DATA FOR THIS TASK: Begin
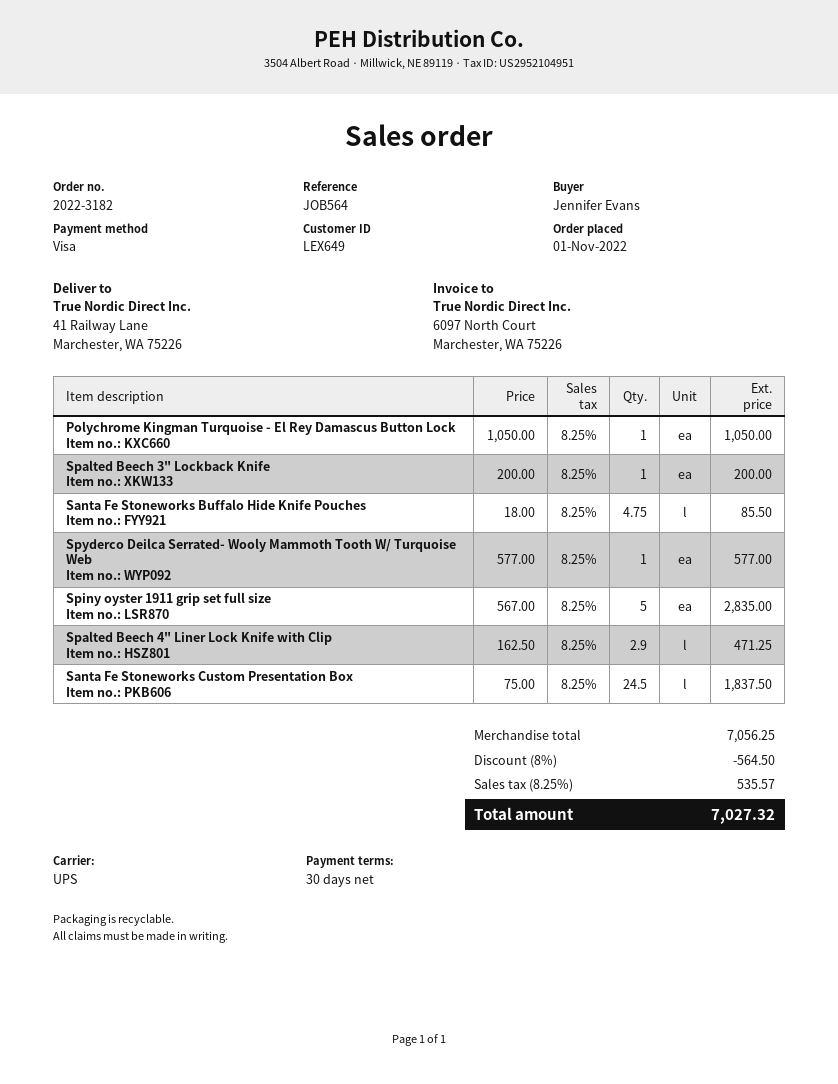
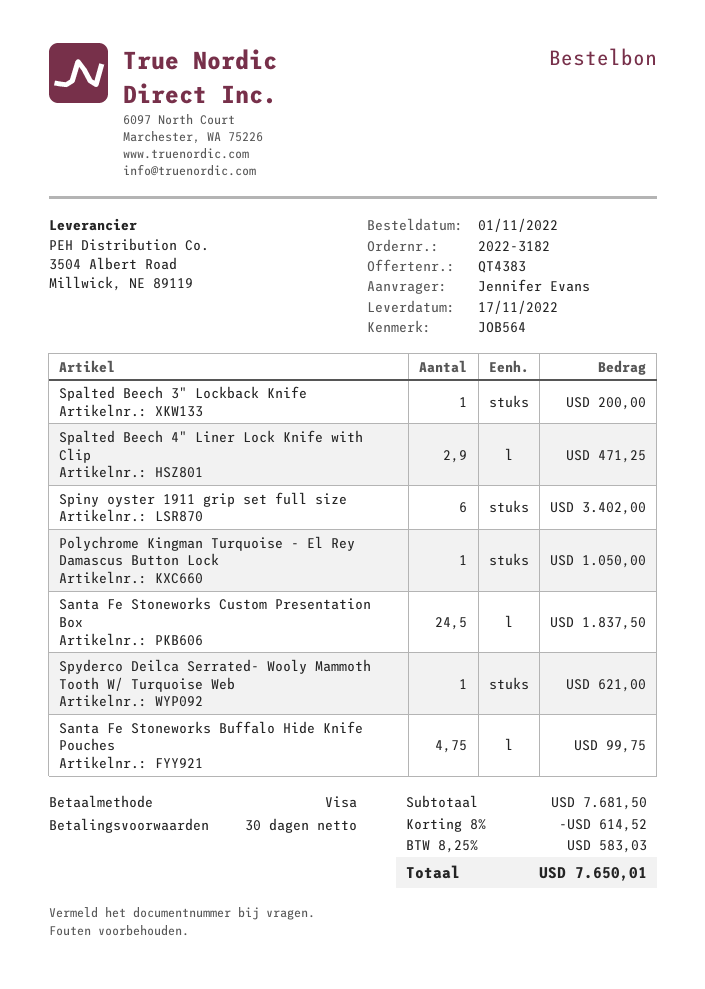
Santa Fe Stoneworks Buffalo Hide Knife Pouches: 4.75 for 85.50 -> 4.75 for 99.75
Spyderco Deilca Serrated- Wooly Mammoth Tooth W/ Turquoise Web: 1 for 577.00 -> 1 for 621.00
Spiny oyster 1911 grip set full size: 5 for 2835.00 -> 6 for 3402.00
subtotal: 7056.25 -> 7681.50
discount: 8% = 564.50 -> 8% = 614.52
tax: 8.25% = 535.57 -> 8.25% = 583.03
total: 7027.32 -> 7650.01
DATA FOR THIS TASK: End
**REQUIRED ACTION**
For each record above, write it out exactly and omit any picture.

**REPLY**
Santa Fe Stoneworks Buffalo Hide Knife Pouches: 4.75 for 85.50 -> 4.75 for 99.75
Spyderco Deilca Serrated- Wooly Mammoth Tooth W/ Turquoise Web: 1 for 577.00 -> 1 for 621.00
Spiny oyster 1911 grip set full size: 5 for 2835.00 -> 6 for 3402.00
subtotal: 7056.25 -> 7681.50
discount: 8% = 564.50 -> 8% = 614.52
tax: 8.25% = 535.57 -> 8.25% = 583.03
total: 7027.32 -> 7650.01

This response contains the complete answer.